**RECORDS FOR THIS TASK**
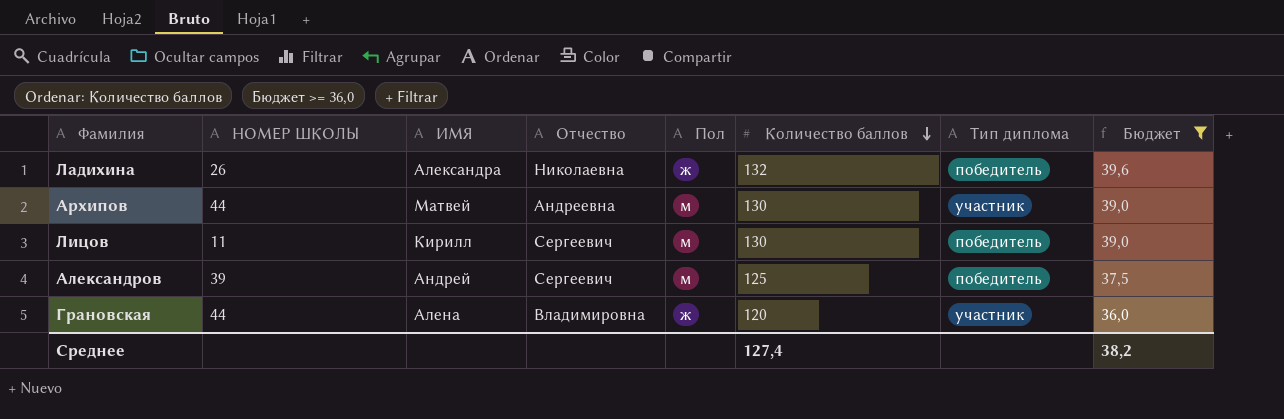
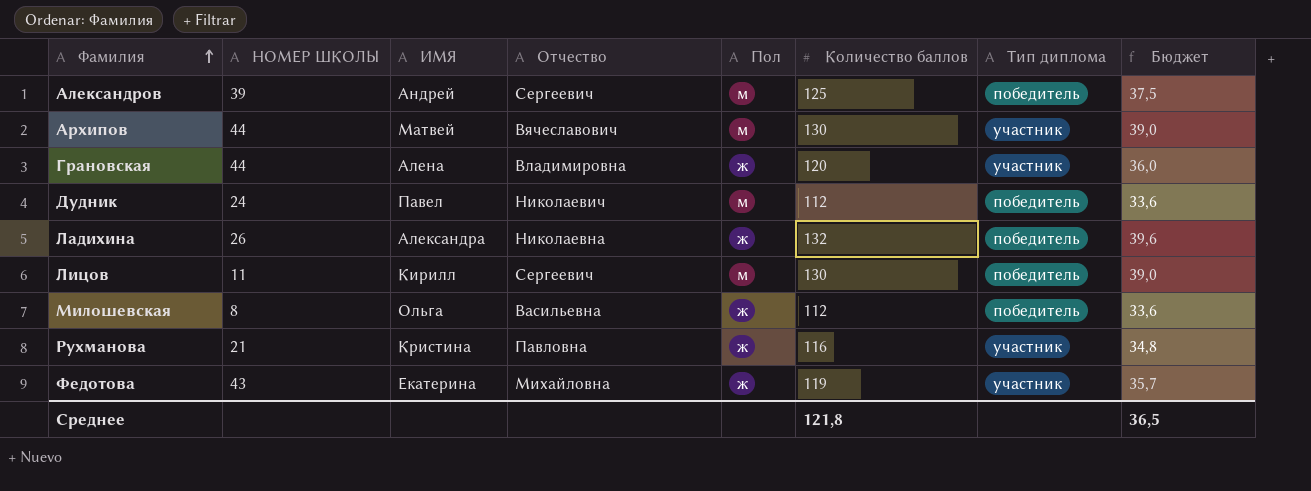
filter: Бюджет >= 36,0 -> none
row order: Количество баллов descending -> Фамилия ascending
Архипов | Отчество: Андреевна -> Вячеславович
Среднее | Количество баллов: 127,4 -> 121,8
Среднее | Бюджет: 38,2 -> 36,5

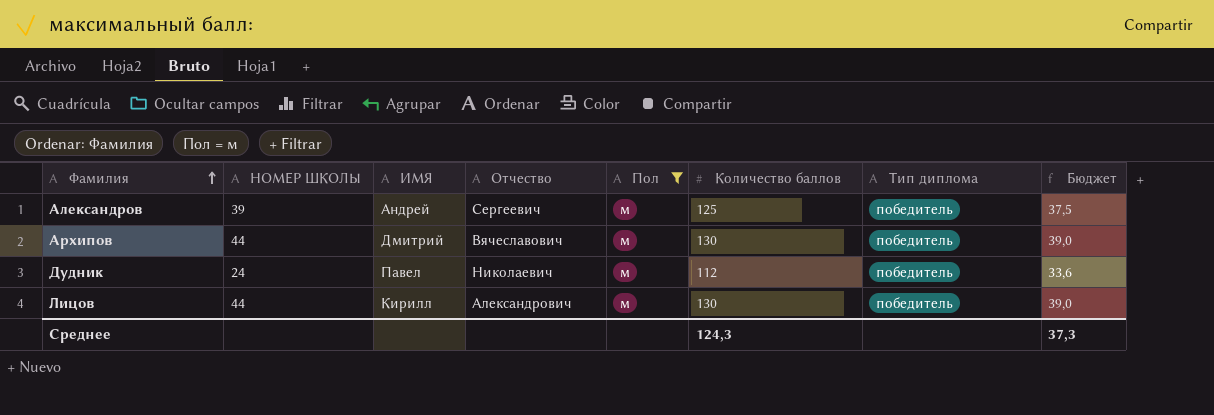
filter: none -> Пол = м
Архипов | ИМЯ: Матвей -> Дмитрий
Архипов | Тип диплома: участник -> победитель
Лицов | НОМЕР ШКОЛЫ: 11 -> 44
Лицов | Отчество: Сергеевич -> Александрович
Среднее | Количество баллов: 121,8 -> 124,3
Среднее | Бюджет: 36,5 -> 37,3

**REQUIREMENT**
Keep only the lines of the listing that contain the word "Архипов", and copy them.

**FINISHED EXERCISE**
Архипов | Отчество: Андреевна -> Вячеславович
Архипов | ИМЯ: Матвей -> Дмитрий
Архипов | Тип диплома: участник -> победитель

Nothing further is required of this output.